Segment Open
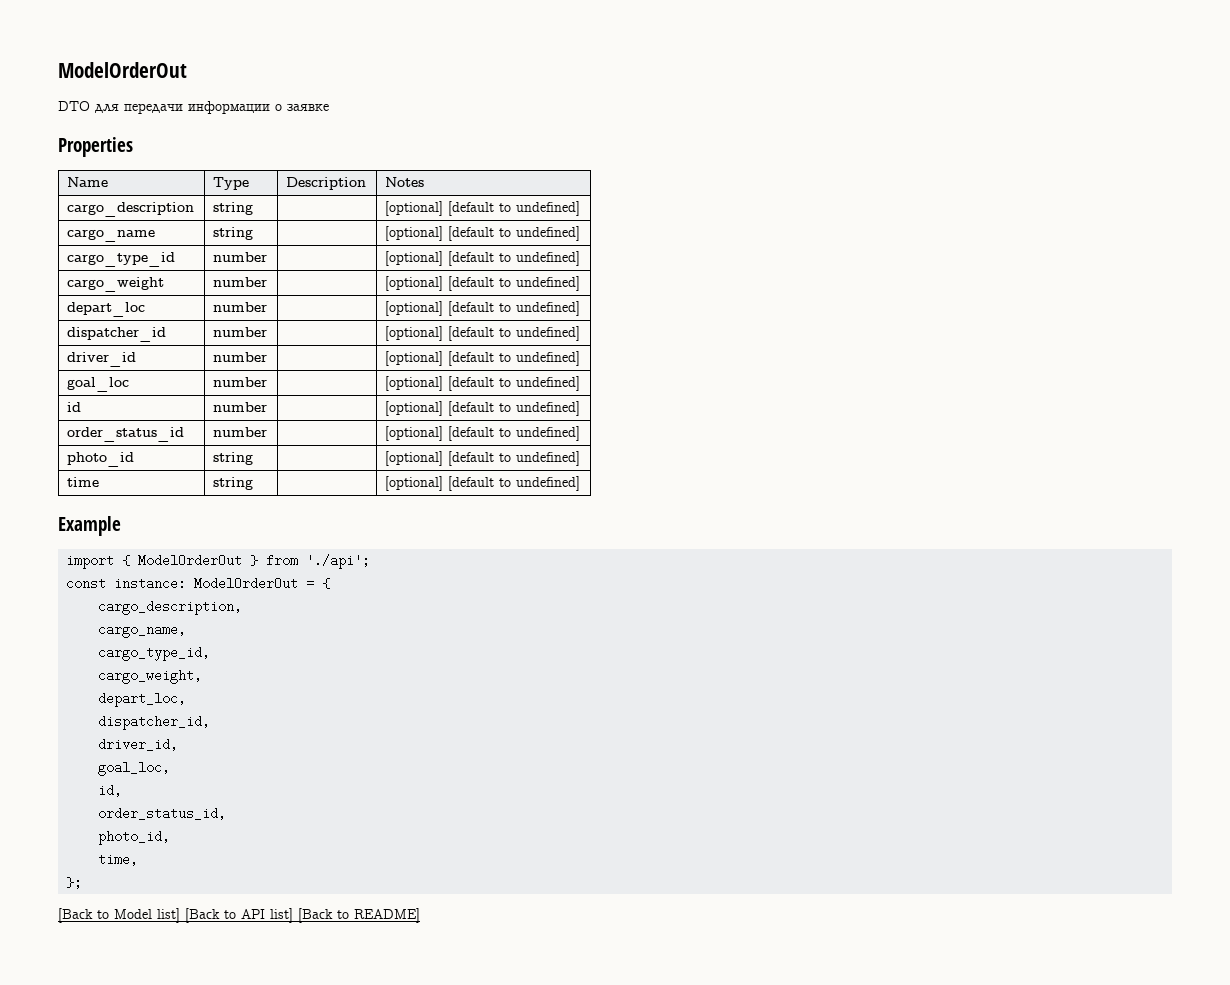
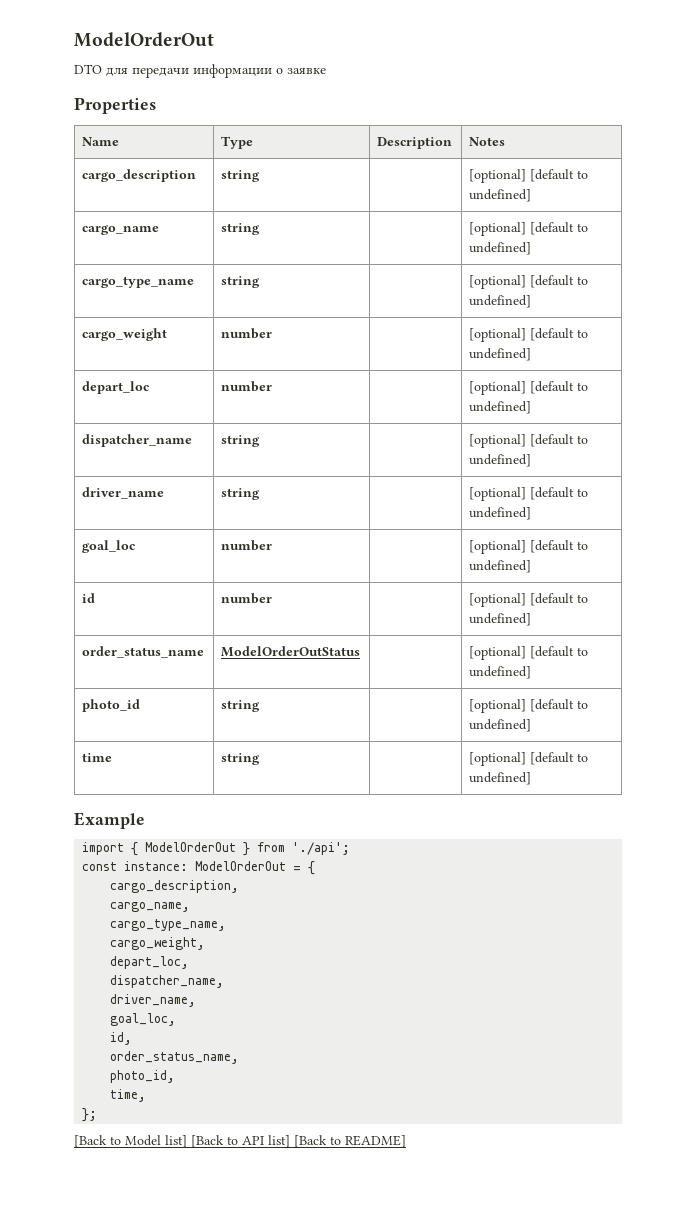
- cargo_type_id | number | | [optional] [default to undefined]
+ cargo_type_name | string | | [optional] [default to undefined]
- dispatcher_id | number | | [optional] [default to undefined]
- driver_id | number | | [optional] [default to undefined]
+ dispatcher_name | string | | [optional] [default to undefined]
+ driver_name | string | | [optional] [default to undefined]
- order_status_id | number | | [optional] [default to undefined]
+ order_status_name | ModelOrderOutStatus | | [optional] [default to undefined]
- cargo_type_id,
+ cargo_type_name,
- dispatcher_id,
- driver_id,
+ dispatcher_name,
+ driver_name,
- order_status_id,
+ order_status_name,

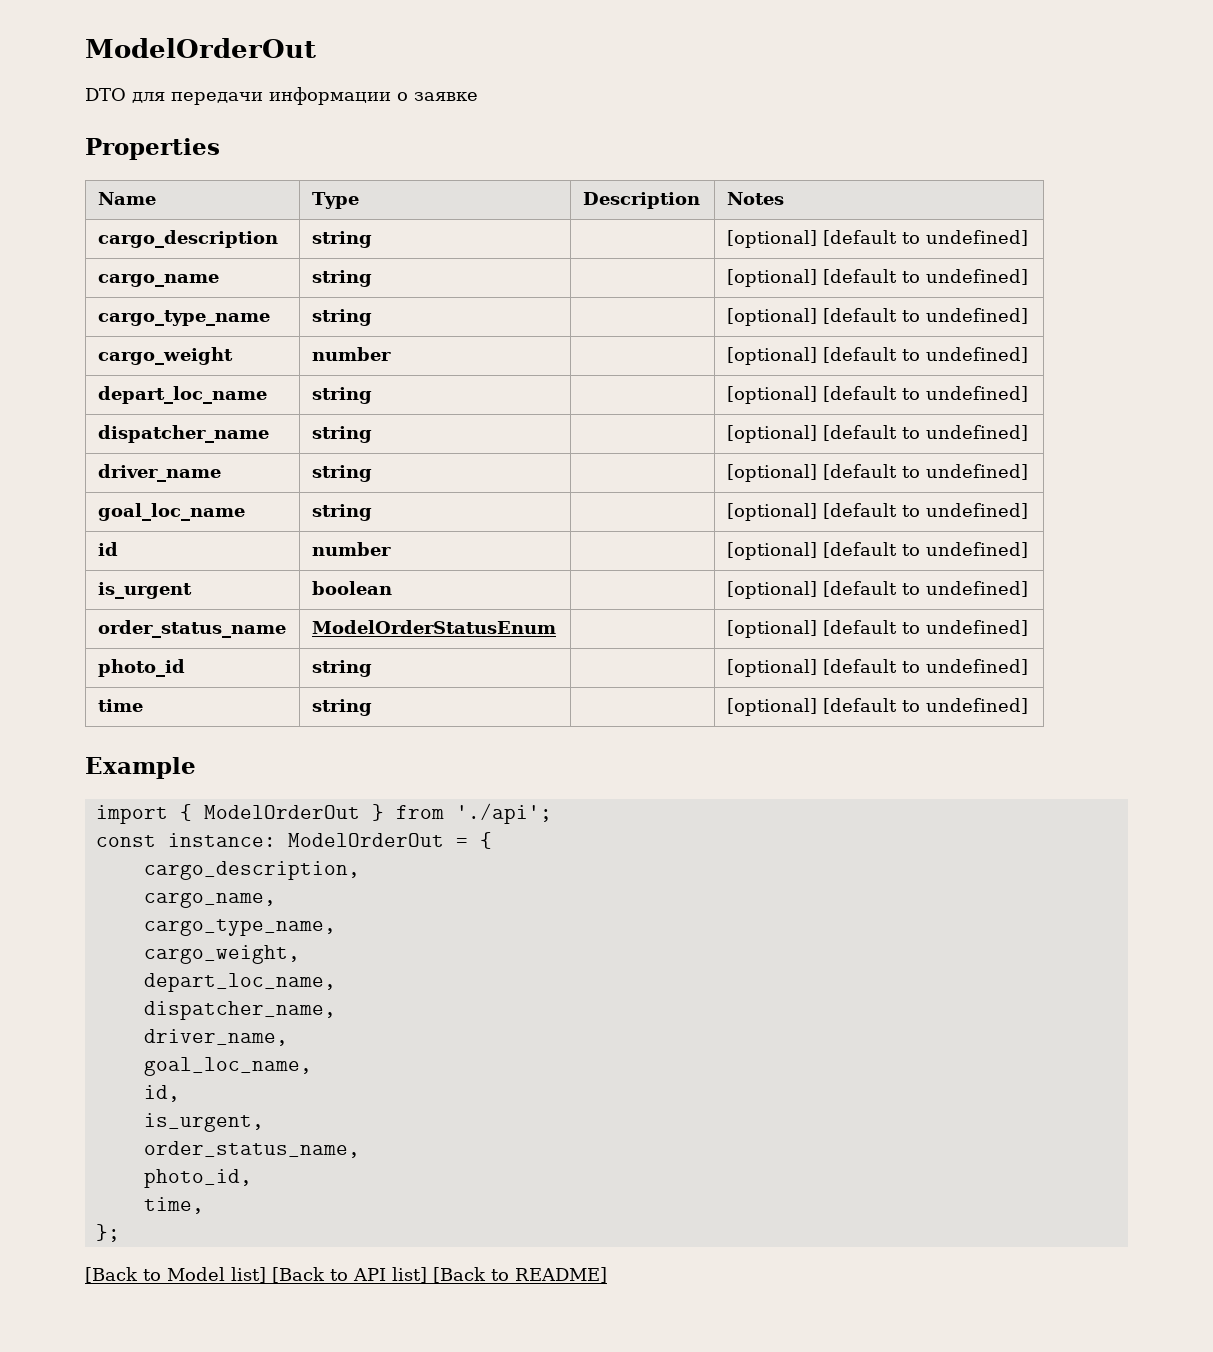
- depart_loc | number | | [optional] [default to undefined]
+ depart_loc_name | string | | [optional] [default to undefined]
- goal_loc | number | | [optional] [default to undefined]
+ goal_loc_name | string | | [optional] [default to undefined]
+ is_urgent | boolean | | [optional] [default to undefined]
- order_status_name | ModelOrderOutStatus | | [optional] [default to undefined]
+ order_status_name | ModelOrderStatusEnum | | [optional] [default to undefined]
- depart_loc,
+ depart_loc_name,
- goal_loc,
+ goal_loc_name,
+ is_urgent,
Segment Closed
Images in the records should not be copied. Repeat all the rest exactly.

▸ **TASK RESULT**:
- cargo_type_id | number | | [optional] [default to undefined]
+ cargo_type_name | string | | [optional] [default to undefined]
- dispatcher_id | number | | [optional] [default to undefined]
- driver_id | number | | [optional] [default to undefined]
+ dispatcher_name | string | | [optional] [default to undefined]
+ driver_name | string | | [optional] [default to undefined]
- order_status_id | number | | [optional] [default to undefined]
+ order_status_name | ModelOrderOutStatus | | [optional] [default to undefined]
- cargo_type_id,
+ cargo_type_name,
- dispatcher_id,
- driver_id,
+ dispatcher_name,
+ driver_name,
- order_status_id,
+ order_status_name,

- depart_loc | number | | [optional] [default to undefined]
+ depart_loc_name | string | | [optional] [default to undefined]
- goal_loc | number | | [optional] [default to undefined]
+ goal_loc_name | string | | [optional] [default to undefined]
+ is_urgent | boolean | | [optional] [default to undefined]
- order_status_name | ModelOrderOutStatus | | [optional] [default to undefined]
+ order_status_name | ModelOrderStatusEnum | | [optional] [default to undefined]
- depart_loc,
+ depart_loc_name,
- goal_loc,
+ goal_loc_name,
+ is_urgent,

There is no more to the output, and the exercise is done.